What Is Shabbat Zakhor? Originally Published February 19-20, 2021.

This week is Shabbat Zakhor (שַׁבָּת זָכוֹר).  Our bar mitzvah will be leyning a special maftir aliyah from Parashat Ki Tetse (Deuteronomy 25:17-19), and chanting a special haftarah, 1 Samuel 15:1-34.  These readings are done on the Shabbat before Purim.  The Torah reading says:

Remember what Amalek did to you on your journey, after you left Egypt:  how, undeterred by fear of God, he surprised you on the march, when you were famished and weary, and cut down all the stragglers in your rear.   Therefore, when the Lord your God grants you safety from all your enemies around you, in the land that the Lord your God is giving you as a hereditary portion, you shall blot out the memory of Amalek from under heaven.  Do not forget!

The haftarah as well reminds us of Amalek.  Why are we reading this?  The term “Shabbat Zakhor” means “Shabbat of Remembrance.”  The first word of the maftir reading is zakhor.   

The tribe of Amalek (known to be pure evil through and through) attacked the Israelites as they came out of Egypt, right after they crossed the Sea of Reeds.  And they say that various evil individuals down through the ages have been descendants of Amalek.  Haman (the antagonist of the Purim story) was one of them.  (Others have been Romans, Torquemada, Hitler, Antiochus, Titus, Hadrian, et al.)

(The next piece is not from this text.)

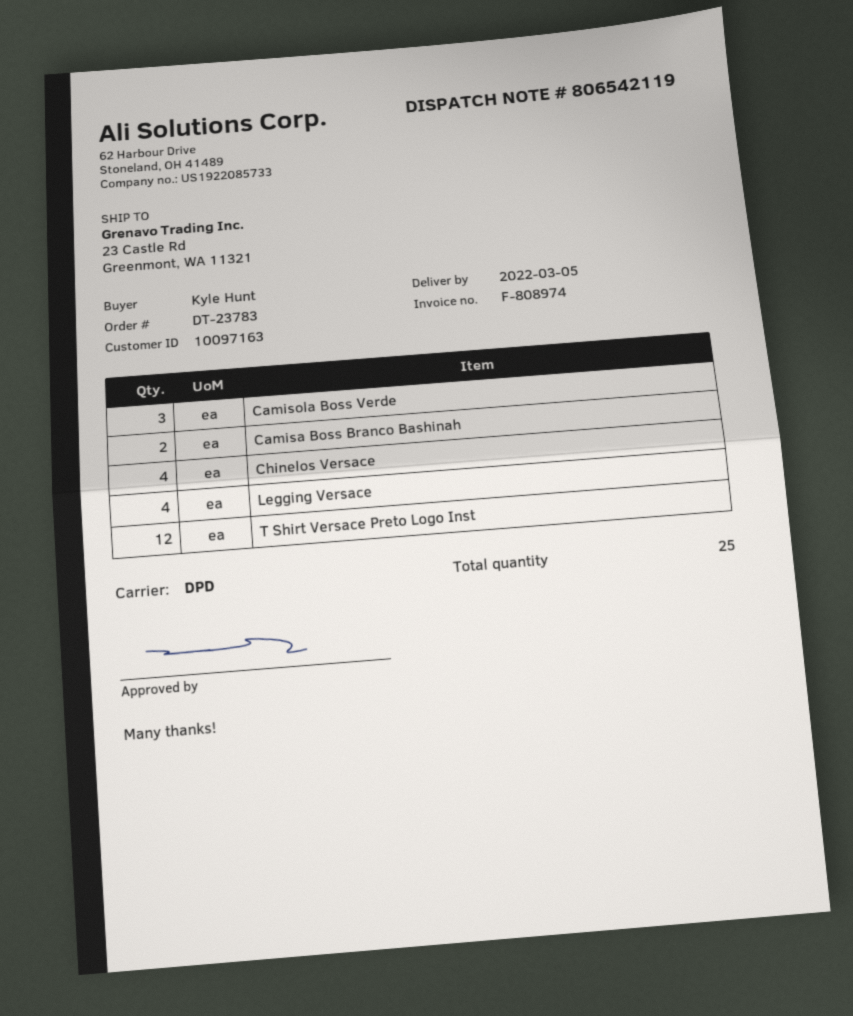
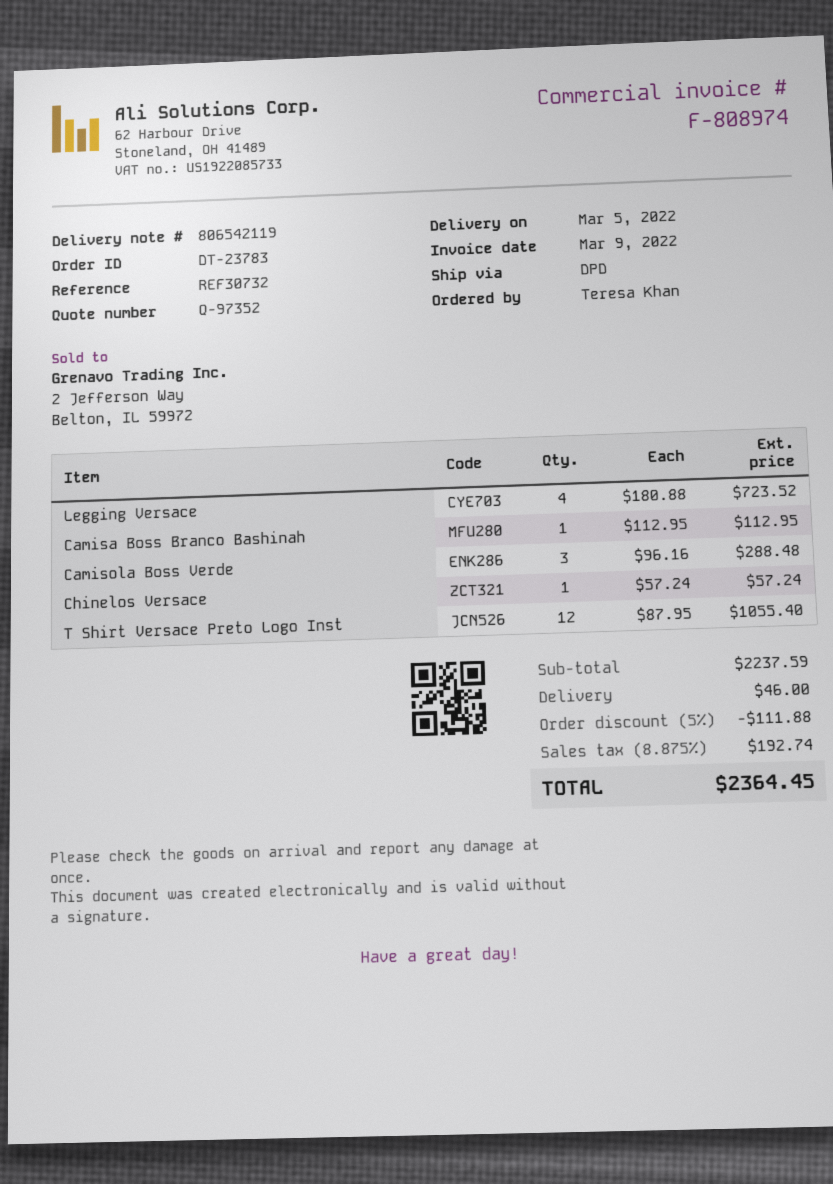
ordered by: Kyle Hunt -> Teresa Khan
Camisa Boss Branco Bashinah: 2 -> 1
Chinelos Versace: 4 -> 1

We are told to blot out the memory of Amalek, but never to forget him.  Evil-doers revel in emulating what previous evil-doers have accomplished, so we blot out their names.  In every generation, we are told, another evil-doer will arise.  We have just witnessed symbols of anti-Semitism stormed through our U.S. Capitol building.  Let us not fall prey again to Amalek.